Here, the RO membrane is a membrane that does not permeate ions and salts. For example, when a solute (sodium chloride) 2000 mg / L solution is evaluated at a pressure of 1.0 MPa at a temperature of 25 ° C., the salt rejection is 80. It means a semi-permeable membrane showing% or more. The salt rejection can be calculated by the following equation using a NaCl concentration obtained by preparing a correlation (calibration curve) between the NaCl concentration and the aqueous solution conductivity in advance.
Salt rejection (%) = {1− (NaCl concentration in the permeate [mg / L]) / (NaCl concentration in the feed liquid [mg / L])} × 100

  The NF membrane is generally a semi-permeable membrane that has lower blocking performance than the RO membrane and is superior in performance of removing divalent ions, but is also used for organic matter and decolorization. For example, in the evaluation of the blocking performance of sodium chloride used for specifying the RO membrane, a membrane having a blocking rate of 10% or more falls into the category of NF membranes.

  The material of the first separation membrane is not particularly limited. For example, a cellulose ester polymer such as cellulose acetate, a polymer material such as polyamide, polyester, polyimide, vinyl polymer, polyethersulfone, sulfonated polyethersulfone, and polyamide is used. Can be used. Multiple materials may be used. Among these, polyamide is suitably used for the RO membrane since it has a record of high blocking performance. The NF membrane is appropriately selected depending on the object to be separated, but polyamide, polyethersulfone, polyvinyl alcohol, a mixture thereof and the like are preferably used.

  The shape of the first separation membrane is not particularly limited, and can be selected from a flat membrane shape, a hollow fiber membrane shape, a pleated membrane shape, a tubular membrane shape, and the like. In particular, a so-called spiral element film, which is formed by processing a flat film into an envelope shape and winding the film in a spiral shape together with a support such as a net, is preferable because the film area can be increased.

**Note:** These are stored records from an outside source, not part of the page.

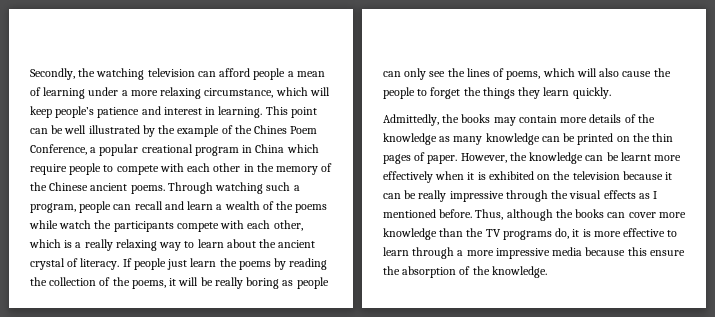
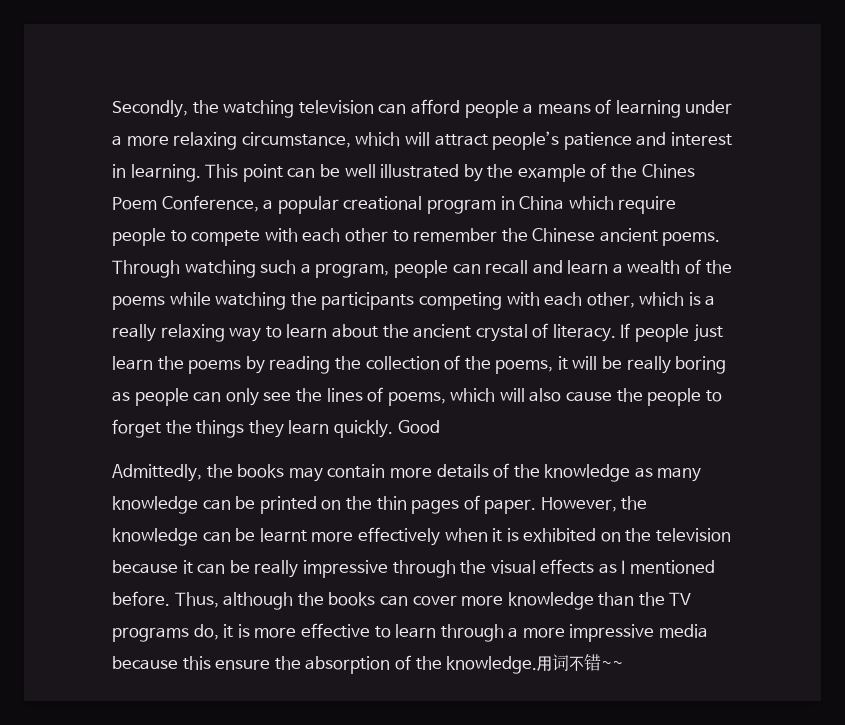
- Secondly, the watching television can afford people a mean of learning under a more relaxing circumstance, which will keep people’s patience and interest in learning.
+ Secondly, the watching television can afford people a means of learning under a more relaxing circumstance, which will attract people’s patience and interest in learning.
- This point can be well illustrated by the example of the Chines Poem Conference, a popular creational program in China which require people to compete with each other in the memory of the Chinese ancient poems.
+ This point can be well illustrated by the example of the Chines Poem Conference, a popular creational program in China which require people to compete with each other to remember the Chinese ancient poems.
- Through watching such a program, people can recall and learn a wealth of the poems while watch the participants compete with each other, which is a really relaxing way to learn about the ancient crystal of literacy.
+ Through watching such a program, people can recall and learn a wealth of the poems while watching the participants competing with each other, which is a really relaxing way to learn about the ancient crystal of literacy.
+ Good
+ 用词不错~~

  The method of membrane separation using the first separation membrane is not particularly limited, and a known membrane separation method can be used. For example, by diluting the second solution obtained by membrane separation with water, supplying the obtained diluted solution again as the first solution and permeating the first separation membrane, a plurality of steps (II) are continuously performed. May be repeated. That is, it is possible to perform membrane separation by the first separation membrane in multiple stages. The first separation membrane used in this case is not particularly limited as long as it satisfies the NaCl rejection rate (NaCl rejection rate: 5% or more) specified above, and the same type of separation membrane may be used in all stages. Alternatively, different types of separation membranes may be used at each stage. By performing membrane separation with the first separation membrane in multiple stages, a second solution with a reduced concentration of the low-molecular-weight fermentation inhibitor can be obtained, so that the sugar purity of the sugar solution finally obtained can be increased. it can. The flow diagram shown in FIG. 1 shows an example in which membrane separation by the first separation membrane is performed twice. The number of membrane separations is preferably the number of times that the concentration of the low-molecular-weight fermentation inhibitor becomes a level that does not inhibit the fermentation of microorganisms (about the stock solution or less).

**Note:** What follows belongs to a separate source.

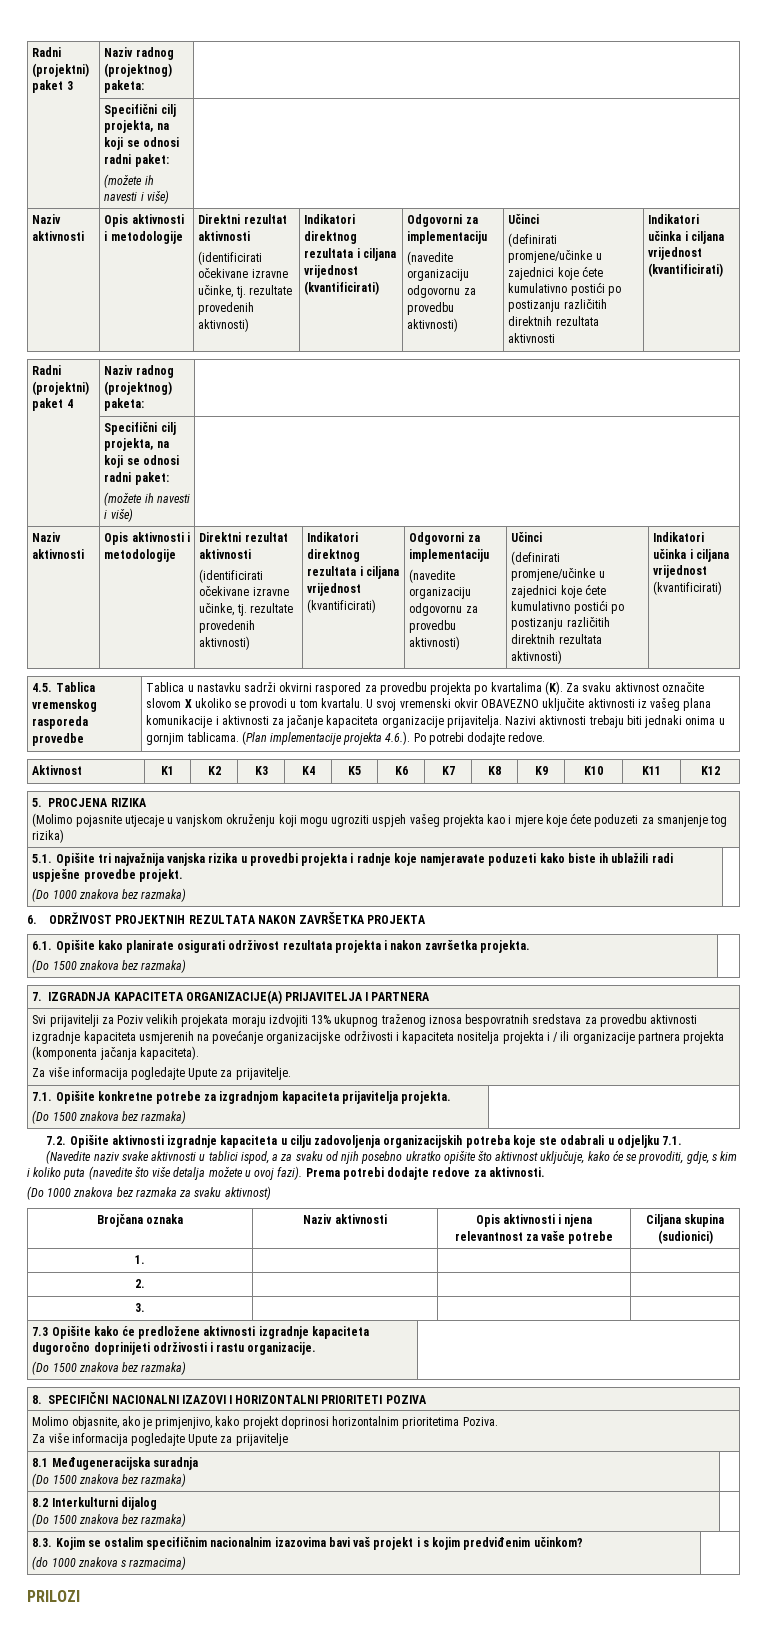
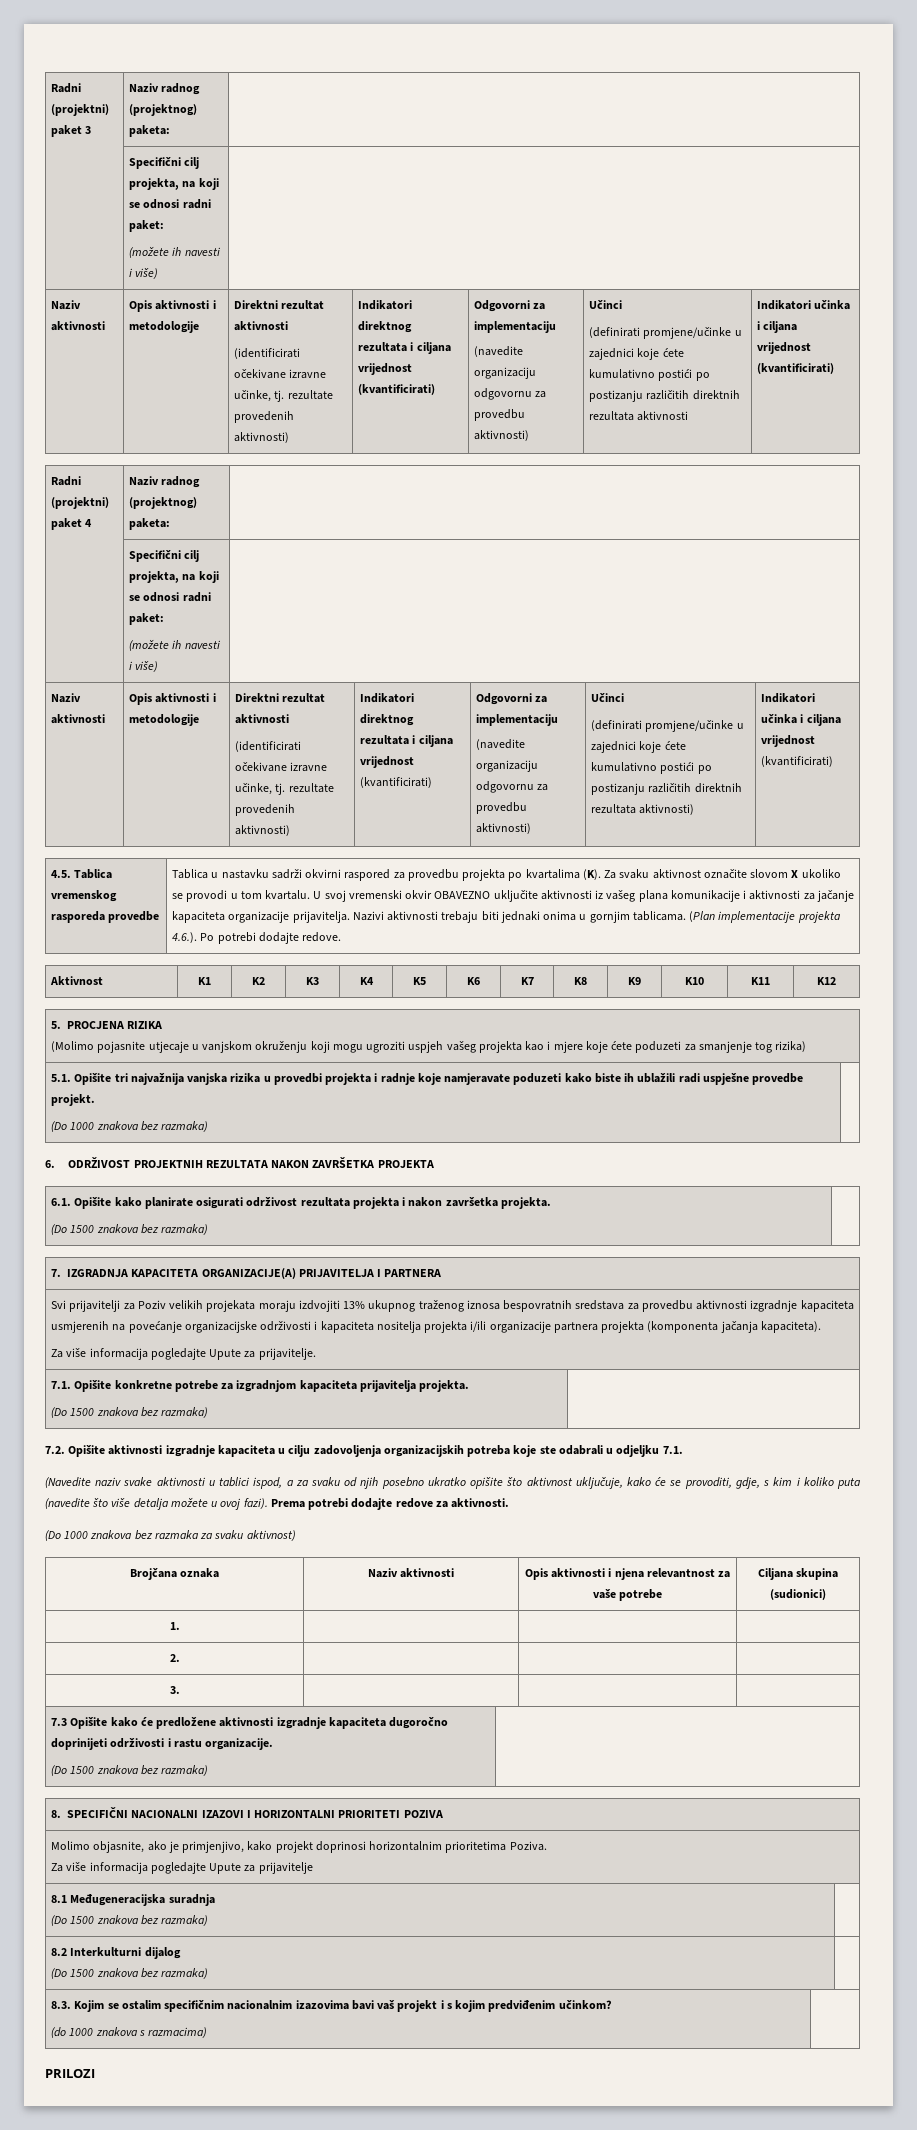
- Svi prijavitelji za Poziv velikih projekata moraju izdvojiti 13% ukupnog traženog iznosa bespovratnih sredstava za provedbu aktivnosti izgradnje kapaciteta usmjerenih na povećanje organizacijske održivosti i kapaciteta nositelja projekta i / ili organizacije partnera projekta (komponenta jačanja kapaciteta).
+ Svi prijavitelji za Poziv velikih projekata moraju izdvojiti 13% ukupnog traženog iznosa bespovratnih sredstava za provedbu aktivnosti izgradnje kapaciteta usmjerenih na povećanje organizacijske održivosti i kapaciteta nositelja projekta i/ili organizacije partnera projekta (komponenta jačanja kapaciteta).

  Next, step (III) is performed. In step (III), the second solution collected in step (II) is saccharified to decompose the oligosaccharide into monosaccharides. As the saccharification treatment, it is preferable to use an enzymatic saccharification treatment that does not use chemicals or energy. The saccharifying enzyme used for this enzymatic saccharification treatment is not particularly limited, and a known enzyme can be used. The enzymatic saccharification treatment can be performed by adding a saccharifying enzyme to the second solution.

  Next, step (IV) is performed. In step (IV), the third solution obtained in step (III) is permeated through the second separation membrane. Since the high-molecular fermentation inhibitor in the third solution is blocked by the second separation membrane and remains on the non-permeate side, the fourth solution on the permeate side reduces the high-molecular fermentation inhibitor and further refines and concentrates the sugar. Solution. This fourth solution is recovered as a sugar solution.

  The term “polymer fermentation inhibitor” as used herein refers to a substance that has not been recognized as a factor that inhibits fermentation, and is a polymer compound having a molecular weight of 1000 or more, such as lignin and lignin degradation products. it is conceivable that.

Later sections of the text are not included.